No quisiera hablar ahora del otro hijo, que permaneció en casa, pero por su reacción de envidia vemos que interiormente también él soñaba que quizá sería mucho mejor disfrutar de todas las libertades. También él en su interior debe "volver a casa" y comprender de nuevo qué significa la vida; comprende que sólo se vive verdaderamente con Dios, con su palabra, en la comunión de su familia, del trabajo; en la comunión de la gran familia de Dios. No quisiera entrar ahora en estos detalles: dejemos que cada uno se aplique a su modo este evangelio. Nuestras situaciones son diversas, y cada uno tiene su mundo. Esto no quita que todos seamos interpelados y que todos podamos entrar, a través de nuestro camino interior, en la profundidad del Evangelio.
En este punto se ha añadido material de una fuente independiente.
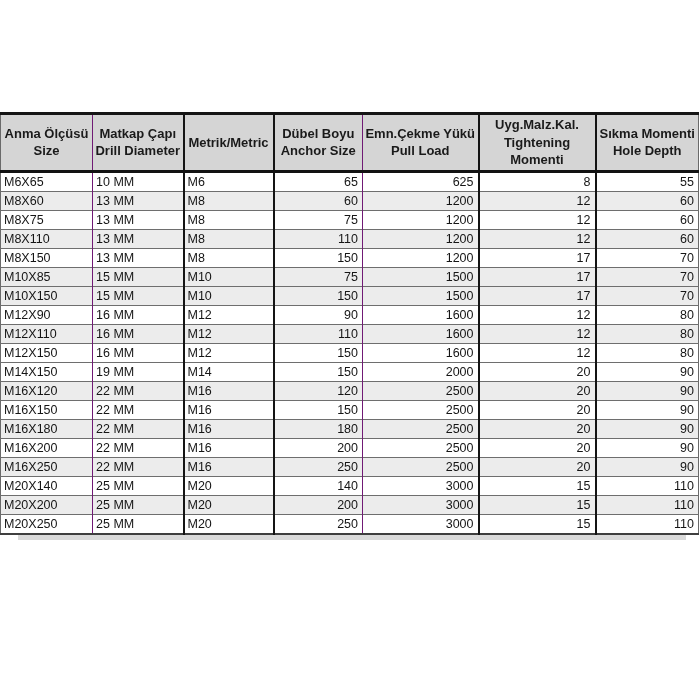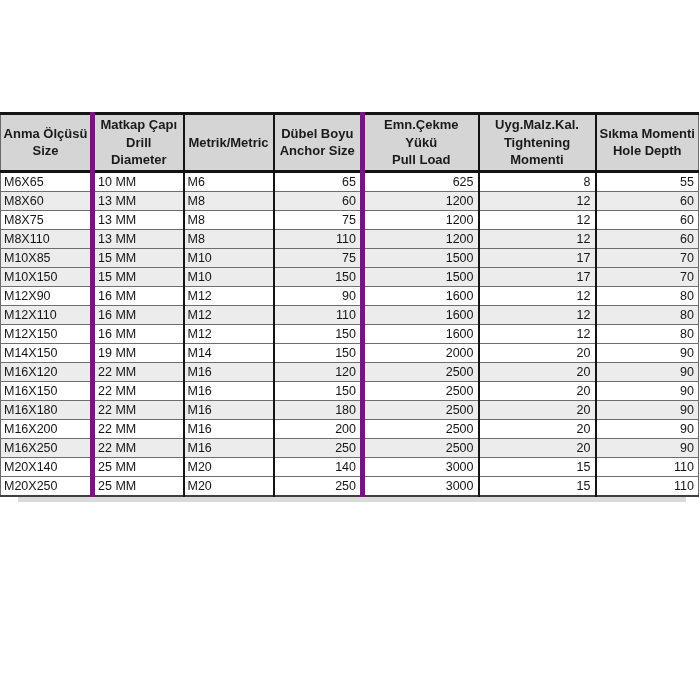"Matkap Çapı" .b-thin { border-left: 5px solid #701a75 -> 1px solid #701a75 }
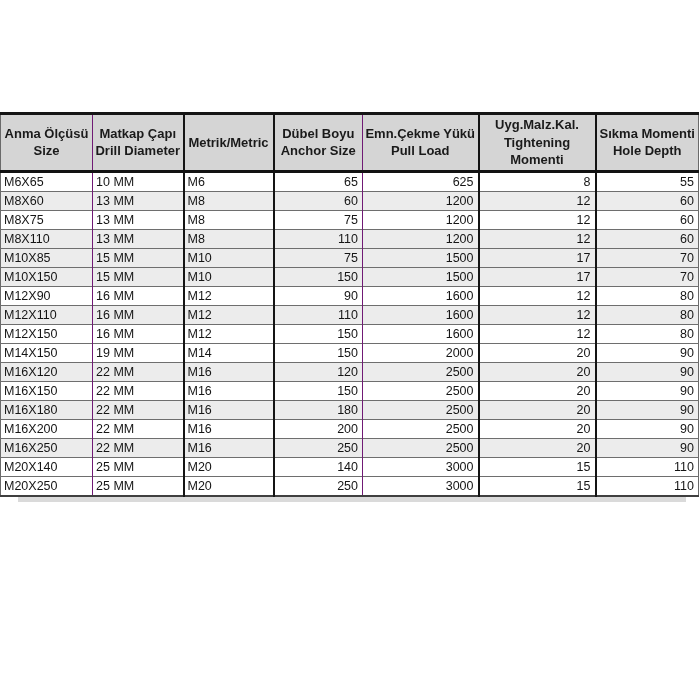"M8X150" tr { html: none -> <tr> <td>M8X150</td> <td>13 MM</td> <td>M8</td> <td>150</td> <td>1200</td> <td>17</td> <td>70</td> </tr> }
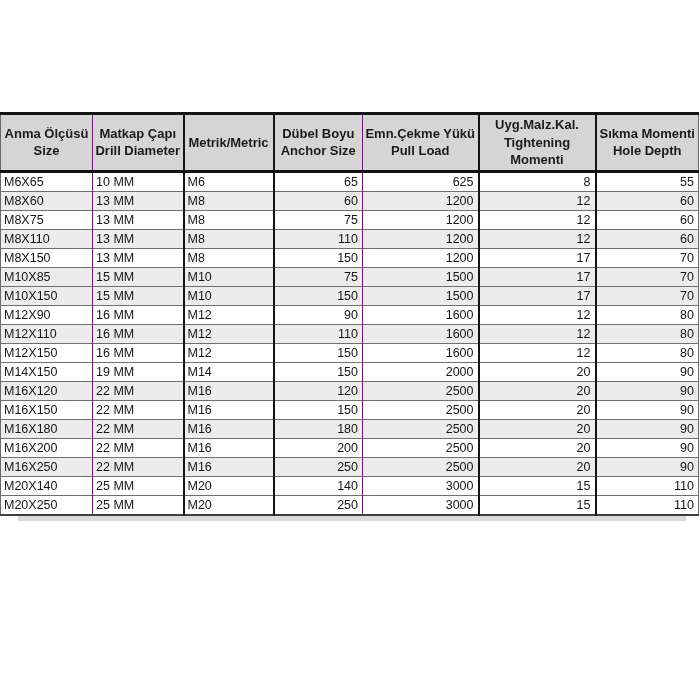"M20X200" tr.alt { html: none -> <tr> <td>M20X200</td> <td>25 MM</td> <td>M20</td> <td>200</td> <td>3000</td> <td>15</td> <td>110</td> </tr> }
Añado sólo algunas breves observaciones. El evangelio nos ayuda a comprender quién es verdaderamente Dios: es el Padre misericordioso que en Jesús nos ama sin medida. Los errores que cometemos, aunque sean grandes, no menoscaban la fidelidad de su amor. En el sacramento de la Confesión podemos recomenzar siempre de nuevo con la vida: él nos acoge, nos devuelve la dignidad de hijos suyos. Por tanto, redescubramos este sacramento del perdón, que hace brotar la alegría en un corazón que renace a la vida verdadera.

Además, esta parábola nos ayuda a comprender quién es el hombre: no es una "mónada", una entidad aislada que vive sólo para sí misma y debe tener la vida sólo para sí misma. Al contrario, vivimos con los demás, hemos sido creados juntamente con los demás, y sólo estando con los demás, entregándonos a los demás, encontramos la vida. El hombre es una criatura en la que Dios ha impreso su imagen, una criatura que es atraída al horizonte de su gracia, pero también es una criatura frágil, expuesta al mal; pero también es capaz de hacer el bien.

Y, por último, el hombre es una persona libre. Debemos comprender lo que es la libertad y lo que es sólo apariencia de libertad. Podríamos decir que la libertad es un trampolín para lanzarse al mar infinito de la bondad divina, pero puede transformarse también en un plano inclinado por el cual deslizarse hacia el abismo del pecado y del mal, perdiendo así también la libertad y nuestra dignidad.

Queridos amigos, estamos en el tiempo de la Cuaresma, de los cuarenta días antes de la Pascua. En este tiempo de Cuaresma la Iglesia nos ayuda a recorrer este camino interior y nos invita a la conversión que, antes que ser un esfuerzo siempre importante para cambiar nuestra conducta, es una oportunidad para decidir levantarnos y recomenzar, es decir, abandonar el pecado y elegir volver a Dios.

Recorramos juntos este camino de liberación interior; este es el imperativo de la Cuaresma. Cada vez que, como hoy, participamos en la Eucaristía, fuente y escuela del amor, nos hacemos capaces de vivir este amor, de anunciarlo y testimoniarlo con nuestra vida. Pero es necesario que decidamos ir a Jesús, como hizo el hijo pródigo, volviendo interior y exteriormente al padre. Al mismo tiempo, debemos abandonar la actitud egoísta del hijo mayor, seguro de sí, que condena fácilmente a los demás, cierra el corazón a la comprensión, a la acogida y al perdón de los hermanos, y olvida que también él necesita el perdón.

Que nos obtengan este don la Virgen María y san José, mi patrono, cuya fiesta celebraremos mañana, y a quien ahora invoco de modo particular por cada uno de vosotros y por vuestros seres queridos.